DATA RECORDS:
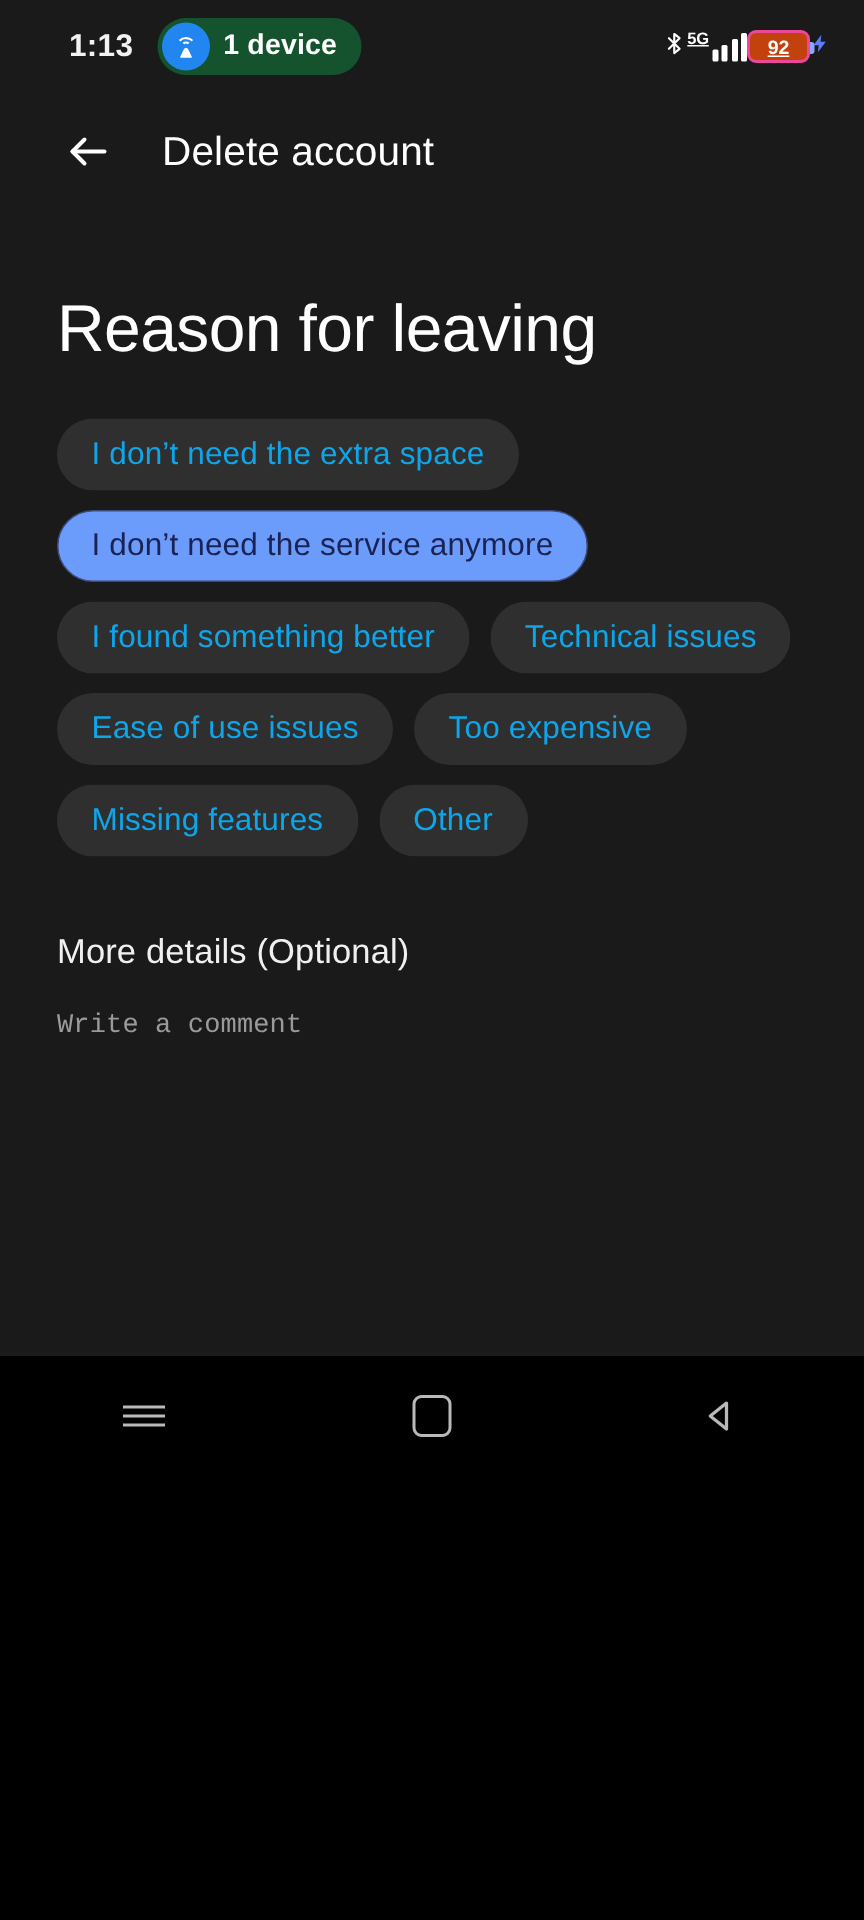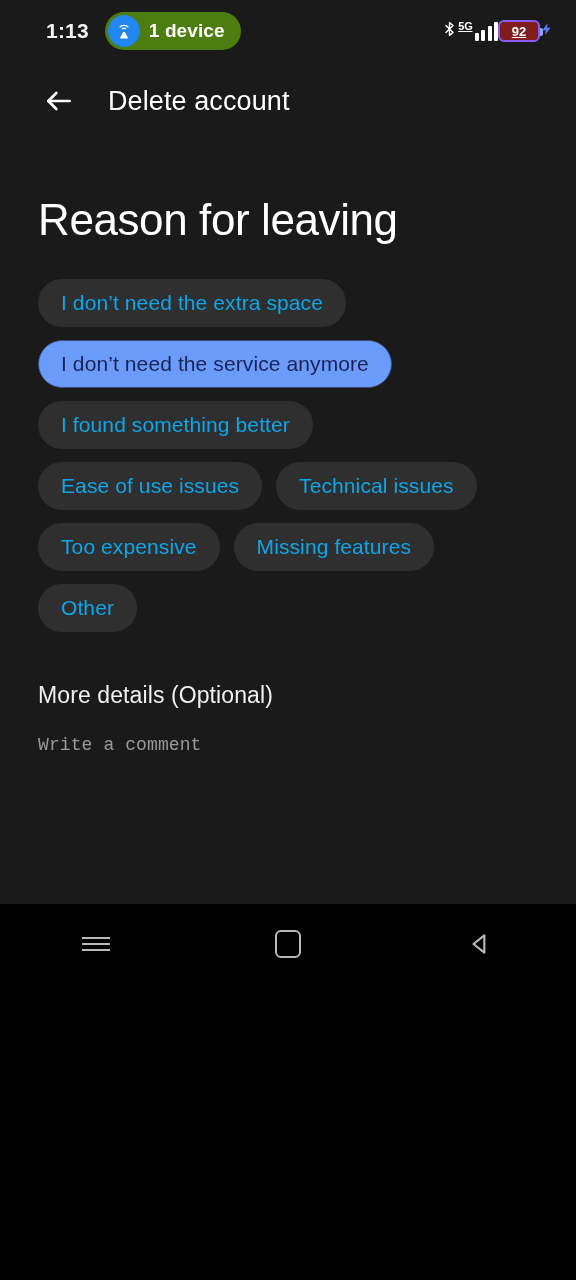--- a/index.html
+++ b/index.html
@@ -24,21 +24,21 @@
     background:#1a1a1a;
     color:#fff;
   }
   .sb-time {
     font-size:21px; font-weight:700;
     letter-spacing:.2px;
     color:#f2f2f2;
   }
   .sb-pill {
     display:flex; align-items:center;
-    background:#4d7c0f;
+    background:#14532d;
     border-radius:999px;
     height:38px;
     padding:0 16px 0 3px;
     margin-left:16px;
     gap:9px;
   }
   .sb-pill-icon {
     width:32px; height:32px; border-radius:50%;
     background:#2186f0;
     display:flex; align-items:center; justify-content:center;
@@ -59,24 +59,24 @@
   .sig-bars i:nth-child(3){height:15px}
   .sig-bars i:nth-child(4){height:19px}
   .net-wrap { display:flex; align-items:flex-end; gap:2px; }
   .net-type {
     font-size:11px; font-weight:700; color:#fff;
     line-height:1; margin-bottom:9px; letter-spacing:-.2px;
   }
   .batt {
     position:relative;
     width:42px; height:22px;
-    border:2px solid #8b5cf6;
+    border:2px solid #ec4899;
     border-radius:6px;
     display:flex; align-items:center; justify-content:center;
-    background:#7f1d1d;
+    background:#c2410c;
   }
   .batt::after{
     content:""; position:absolute; right:-5px; top:6px;
     width:3px; height:8px; background:#8fa4ff; border-radius:0 2px 2px 0;
   }
   .batt span { font-size:13px; font-weight:700; color:#fff; line-height:1; }
 
   
   #appbar {
     height:78px; flex:0 0 78px;
@@ -241,22 +241,22 @@
     <span id="appbar-title">Delete account</span>
   </div>
 
   <div id="content">
     <h1 id="page-title">Reason for leaving</h1>
 
     <div id="chips">
         <div class="chip">I don’t need the extra space</div>
         <div class="chip selected">I don’t need the service anymore</div>
         <div class="chip">I found something better</div>
+        <div class="chip">Technical issues</div>
         <div class="chip">Ease of use issues</div>
-        <div class="chip">Technical issues</div>
         <div class="chip">Too expensive</div>
         <div class="chip">Missing features</div>
         <div class="chip">Other</div>
       </div>
 
     <div id="details-label">More details (Optional)</div>
 
     <input id="comment-input" type="text" placeholder="Write a comment" style="">
   </div>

TASK TO CARRY OUT:
Please repeat the entries above exactly, leaving out any pictures.

REPLY:
--- a/index.html
+++ b/index.html
@@ -24,21 +24,21 @@
     background:#1a1a1a;
     color:#fff;
   }
   .sb-time {
     font-size:21px; font-weight:700;
     letter-spacing:.2px;
     color:#f2f2f2;
   }
   .sb-pill {
     display:flex; align-items:center;
-    background:#4d7c0f;
+    background:#14532d;
     border-radius:999px;
     height:38px;
     padding:0 16px 0 3px;
     margin-left:16px;
     gap:9px;
   }
   .sb-pill-icon {
     width:32px; height:32px; border-radius:50%;
     background:#2186f0;
     display:flex; align-items:center; justify-content:center;
@@ -59,24 +59,24 @@
   .sig-bars i:nth-child(3){height:15px}
   .sig-bars i:nth-child(4){height:19px}
   .net-wrap { display:flex; align-items:flex-end; gap:2px; }
   .net-type {
     font-size:11px; font-weight:700; color:#fff;
     line-height:1; margin-bottom:9px; letter-spacing:-.2px;
   }
   .batt {
     position:relative;
     width:42px; height:22px;
-    border:2px solid #8b5cf6;
+    border:2px solid #ec4899;
     border-radius:6px;
     display:flex; align-items:center; justify-content:center;
-    background:#7f1d1d;
+    background:#c2410c;
   }
   .batt::after{
     content:""; position:absolute; right:-5px; top:6px;
     width:3px; height:8px; background:#8fa4ff; border-radius:0 2px 2px 0;
   }
   .batt span { font-size:13px; font-weight:700; color:#fff; line-height:1; }
 
   
   #appbar {
     height:78px; flex:0 0 78px;
@@ -241,22 +241,22 @@
     <span id="appbar-title">Delete account</span>
   </div>
 
   <div id="content">
     <h1 id="page-title">Reason for leaving</h1>
 
     <div id="chips">
         <div class="chip">I don’t need the extra space</div>
         <div class="chip selected">I don’t need the service anymore</div>
         <div class="chip">I found something better</div>
+        <div class="chip">Technical issues</div>
         <div class="chip">Ease of use issues</div>
-        <div class="chip">Technical issues</div>
         <div class="chip">Too expensive</div>
         <div class="chip">Missing features</div>
         <div class="chip">Other</div>
       </div>
 
     <div id="details-label">More details (Optional)</div>
 
     <input id="comment-input" type="text" placeholder="Write a comment" style="">
   </div>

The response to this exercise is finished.